A locomotive tender set out on its journey aboard a low loader yesterday to be reunited with its steam engine.

The five-and-a-half-ton wagon left foundry engineers Acetarc in Dalton Lane, Keighley, where it has been under construction for about two months.

It was bound for the Keighley and Worth Valley Railway at Haworth, where it will eventually become part of the steam engine City of Wells.

Engineers and volunteer workers at the heritage railway will now work on preparing it to be attached to its bogeys.

Acetarc director Steven Harker, whose father Ken founded the company in 1967, said: “We had the old designer’s drawings which we re-drew and got approved by the railway.

“Essentially, the tender is the original design.
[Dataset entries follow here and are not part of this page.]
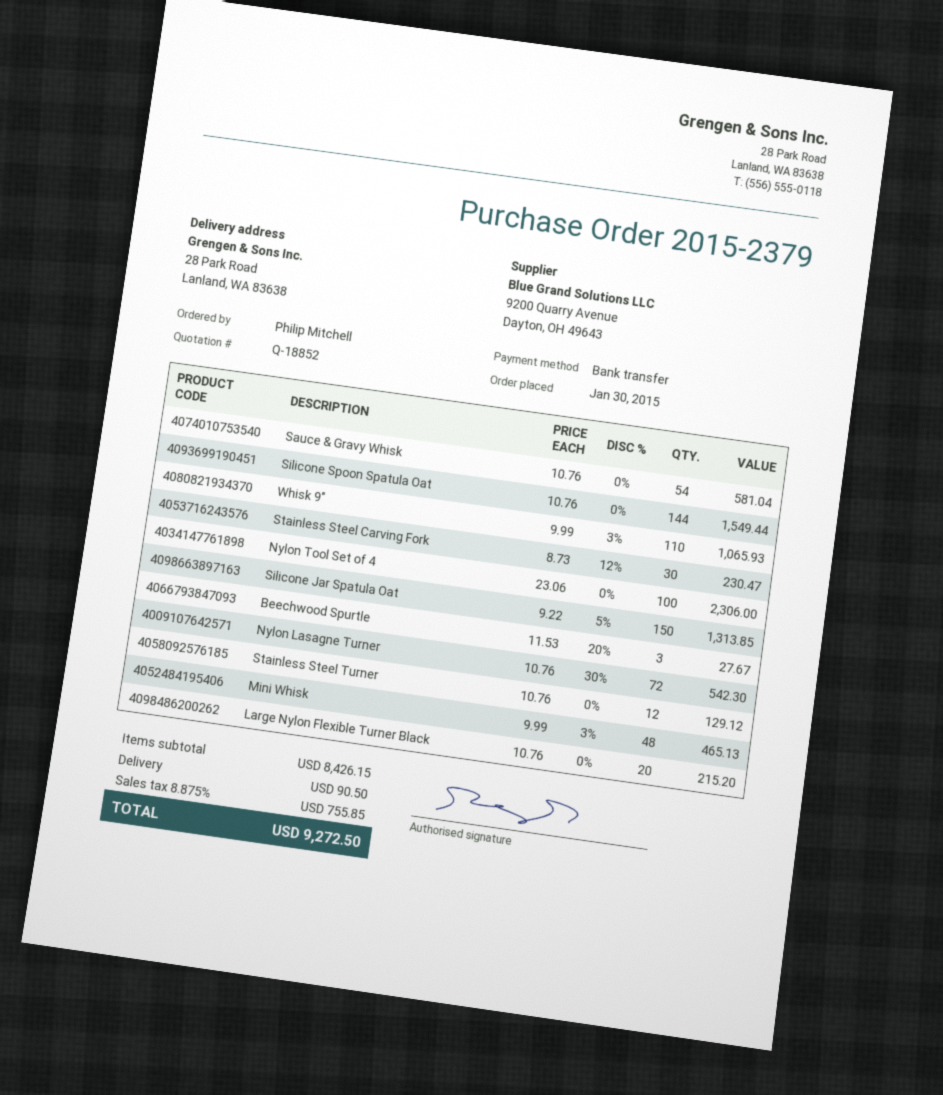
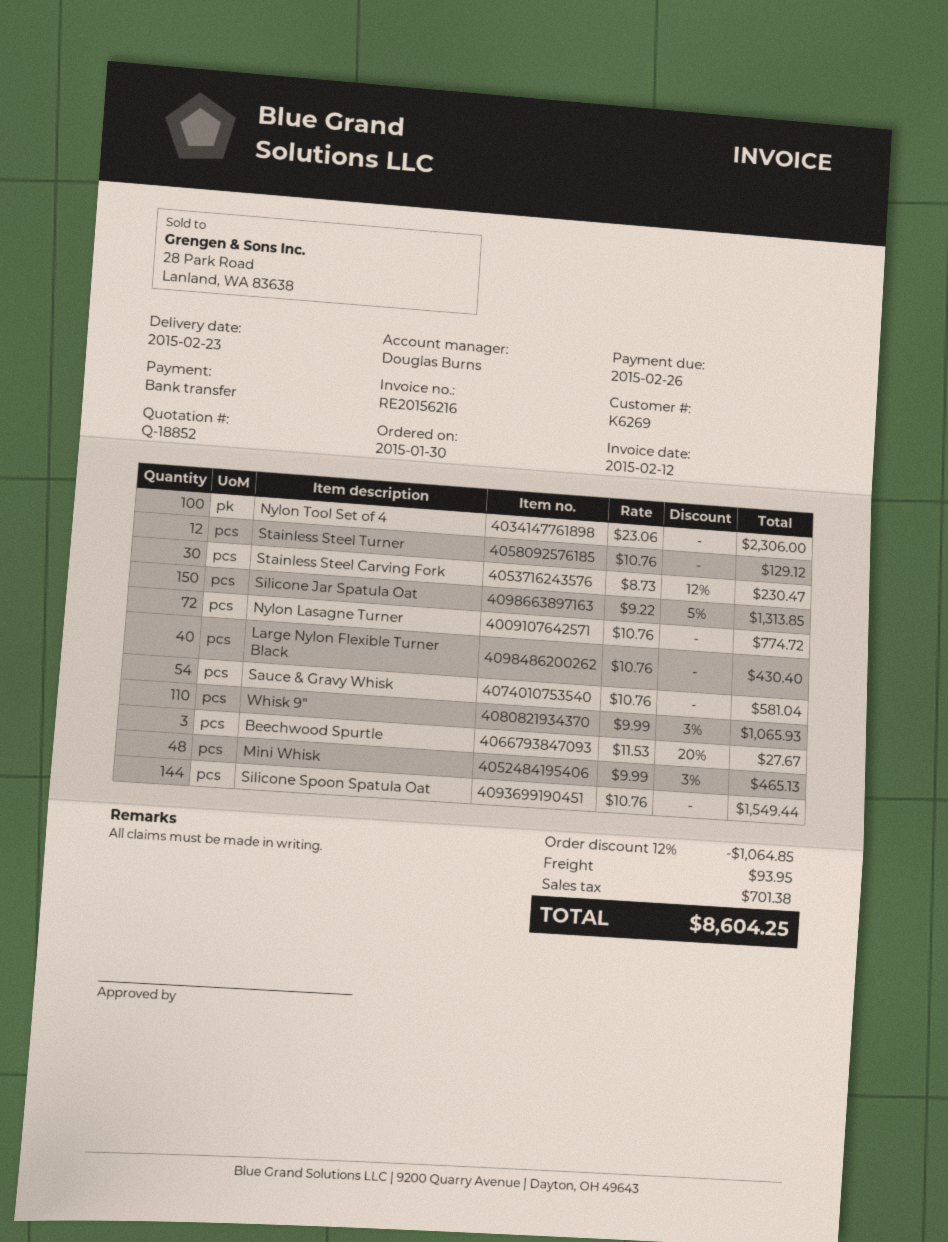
Nylon Lasagne Turner: 72 x 10.76 - 30% = 542.30 -> 72 x 10.76 = 774.72
Large Nylon Flexible Turner Black: 20 x 10.76 = 215.20 -> 40 x 10.76 = 430.40
discount: none -> 12% = 1064.85
shipping: 90.50 -> 93.95
tax: 755.85 -> 701.38
total: 9272.50 -> 8604.25

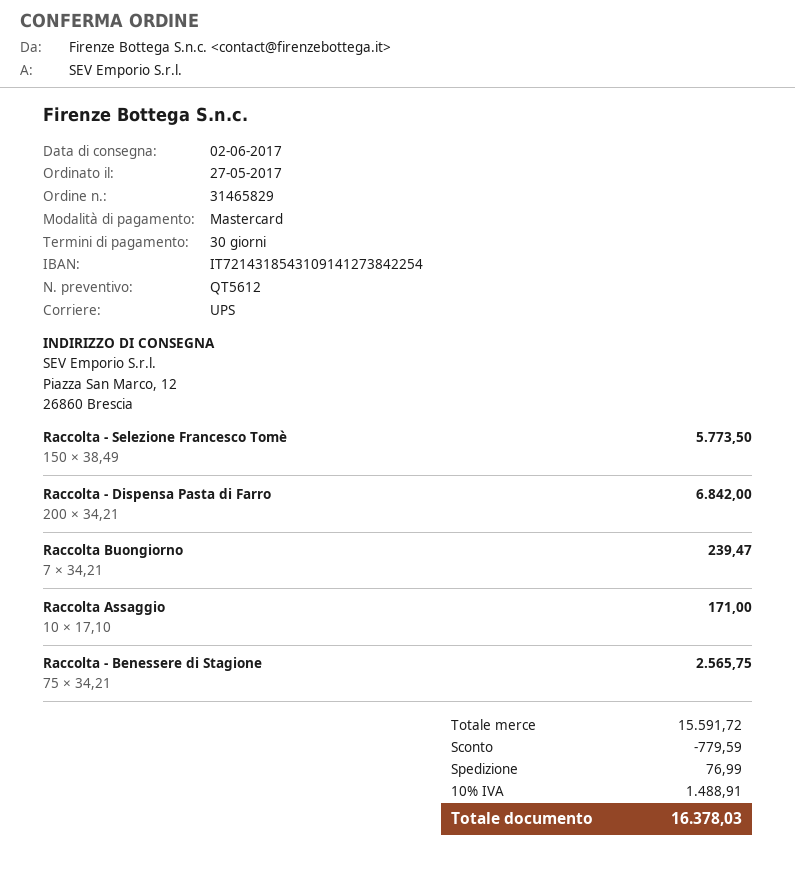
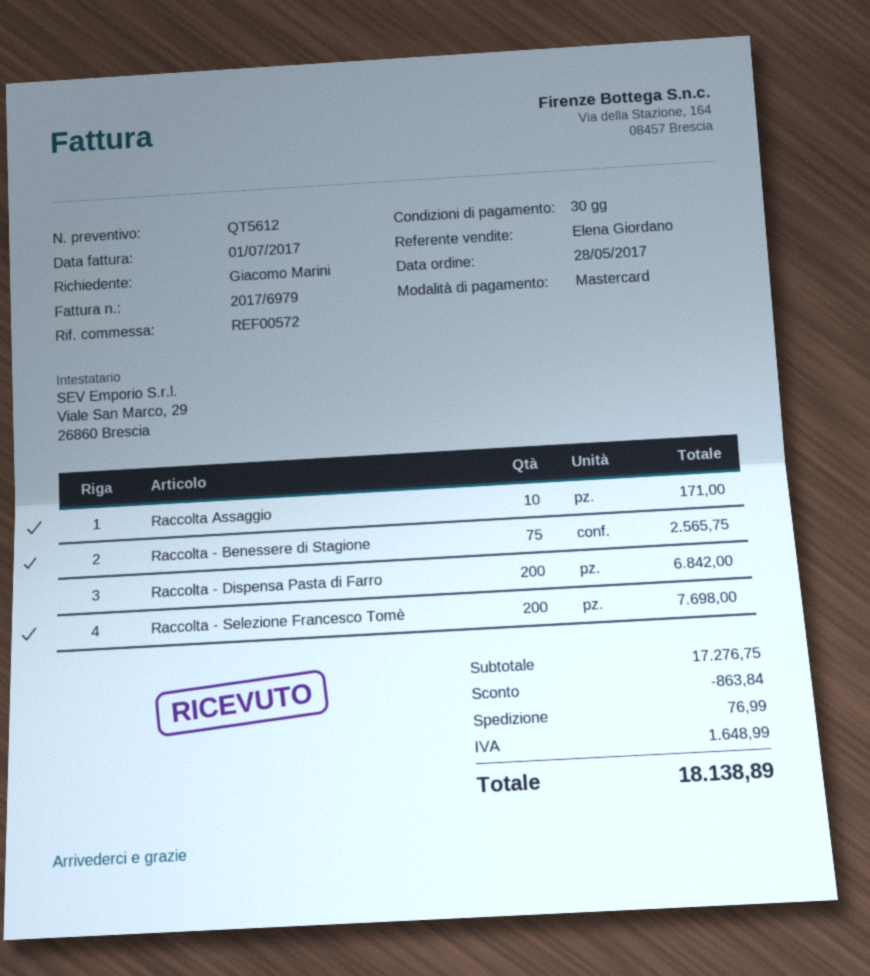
order date: 2017-05-27 -> 2017-05-28
Raccolta - Selezione Francesco Tomè: 150 for 5773.50 -> 200 for 7698.00
Raccolta Buongiorno: 7 for 239.47 -> none
subtotal: 15591.72 -> 17276.75
discount: 779.59 -> 863.84
tax: 1488.91 -> 1648.99
total: 16378.03 -> 18138.89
We have retained some of the old components including the doors for compartments used by the fireman and driver.”

It was one of a number of projects the company had carried out for the railway, and the biggest to date.

Other commissions in the town included fabricating the dome for Keighley mosque.

The tender was taken on a low loader to the KWVR works at Haworth where City of Wells has been under restoration for ten years and still has another two years to go, said a KWVR spokesman.

City of Wells is owned by a consortium of KWVR members and is named after the city in Somerset.

It was built by British Railways and named City of Wells following a ceremony in the city’s Priory Road station in 1949.

It was used to draw the Golden Arrow service between London and the continent, and was withdrawn from service in 1964, and rescued from a scrapyard in 1971.